What the task requires
Should a line below contain the word "against", report it.
-- Opening Marker --
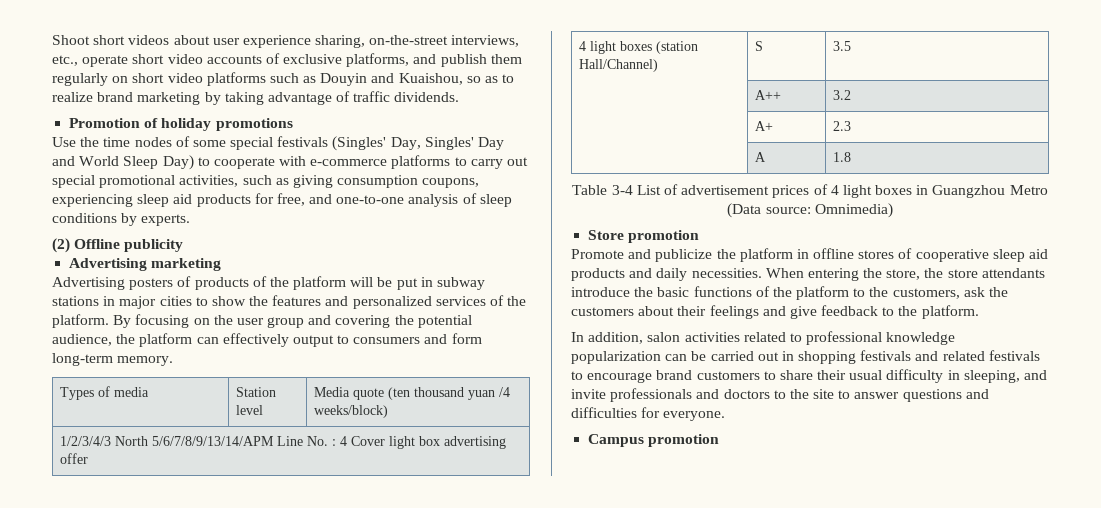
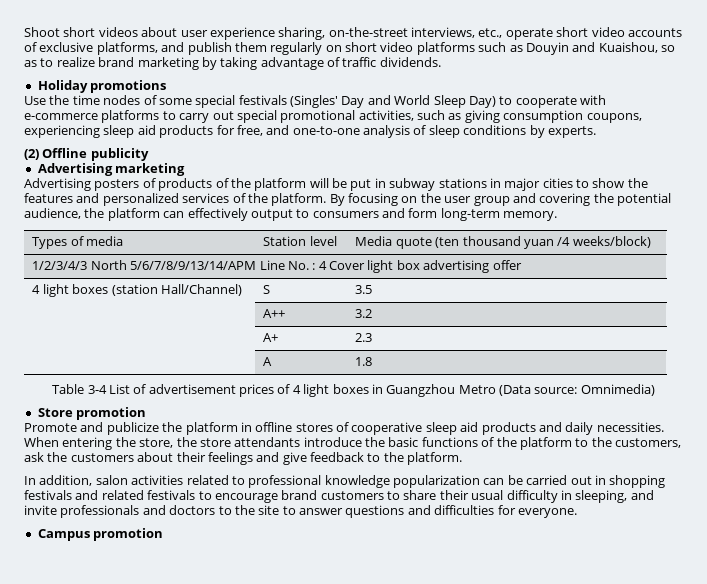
- Promotion of holiday promotions
+ Holiday promotions
- Use the time nodes of some special festivals (Singles' Day, Singles' Day and World Sleep Day) to cooperate with e-commerce platforms to carry out special promotional activities, such as giving consumption coupons, experiencing sleep aid products for free, and one-to-one analysis of sleep conditions by experts.
+ Use the time nodes of some special festivals (Singles' Day and World Sleep Day) to cooperate with e-commerce platforms to carry out special promotional activities, such as giving consumption coupons, experiencing sleep aid products for free, and one-to-one analysis of sleep conditions by experts.

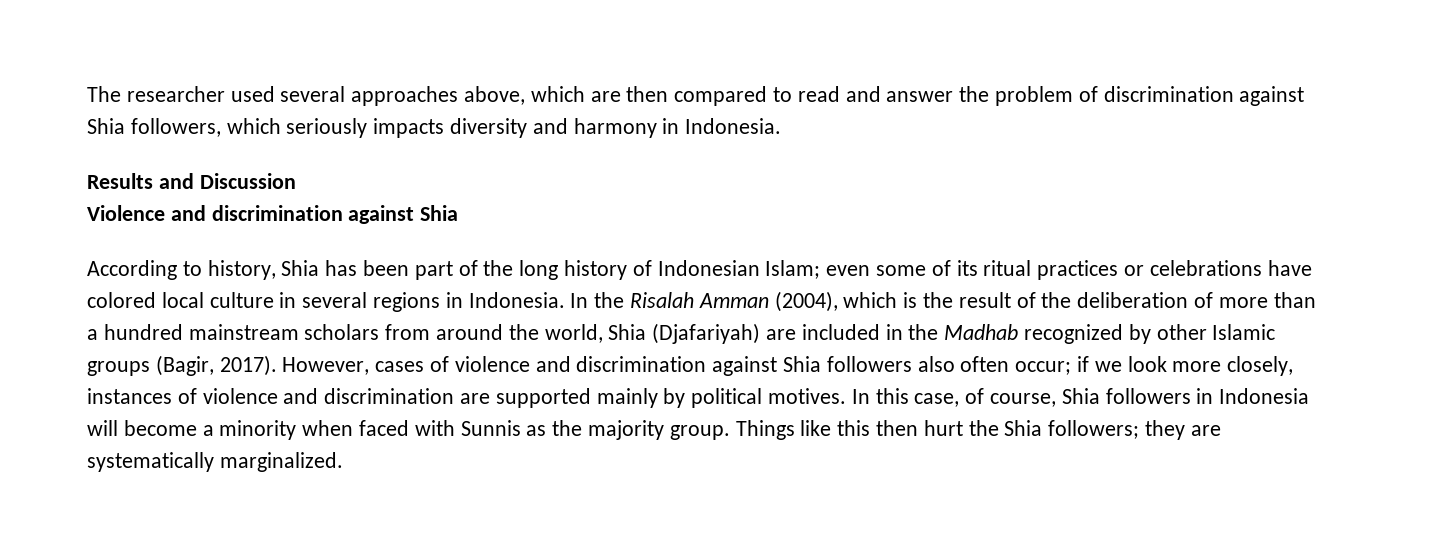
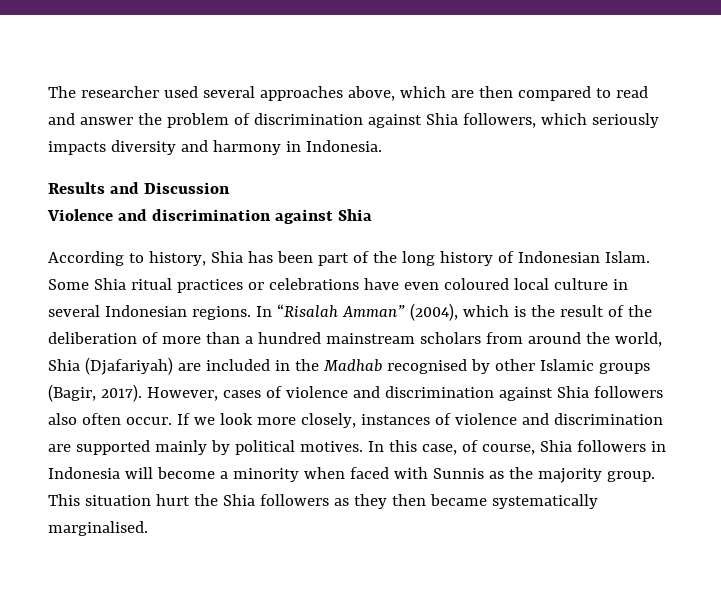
- According to history, Shia has been part of the long history of Indonesian Islam; even some of its ritual practices or celebrations have colored local culture in several regions in Indonesia. In the Risalah Amman (2004), which is the result of the deliberation of more than a hundred mainstream scholars from around the world, Shia (Djafariyah) are included in the Madhab recognized by other Islamic groups (Bagir, 2017).
+ According to history, Shia has been part of the long history of Indonesian Islam. Some Shia ritual practices or celebrations have even coloured local culture in several Indonesian regions. In “Risalah Amman” (2004), which is the result of the deliberation of more than a hundred mainstream scholars from around the world, Shia (Djafariyah) are included in the Madhab recognised by other Islamic groups (Bagir, 2017).
- However, cases of violence and discrimination against Shia followers also often occur; if we look more closely, instances of violence and discrimination are supported mainly by political motives.
+ However, cases of violence and discrimination against Shia followers also often occur. If we look more closely, instances of violence and discrimination are supported mainly by political motives.
- Things like this then hurt the Shia followers; they are systematically marginalized.
+ This situation hurt the Shia followers as they then became systematically marginalised.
-- Closing Marker --
The answer
- However, cases of violence and discrimination against Shia followers also often occur; if we look more closely, instances of violence and discrimination are supported mainly by political motives.
+ However, cases of violence and discrimination against Shia followers also often occur. If we look more closely, instances of violence and discrimination are supported mainly by political motives.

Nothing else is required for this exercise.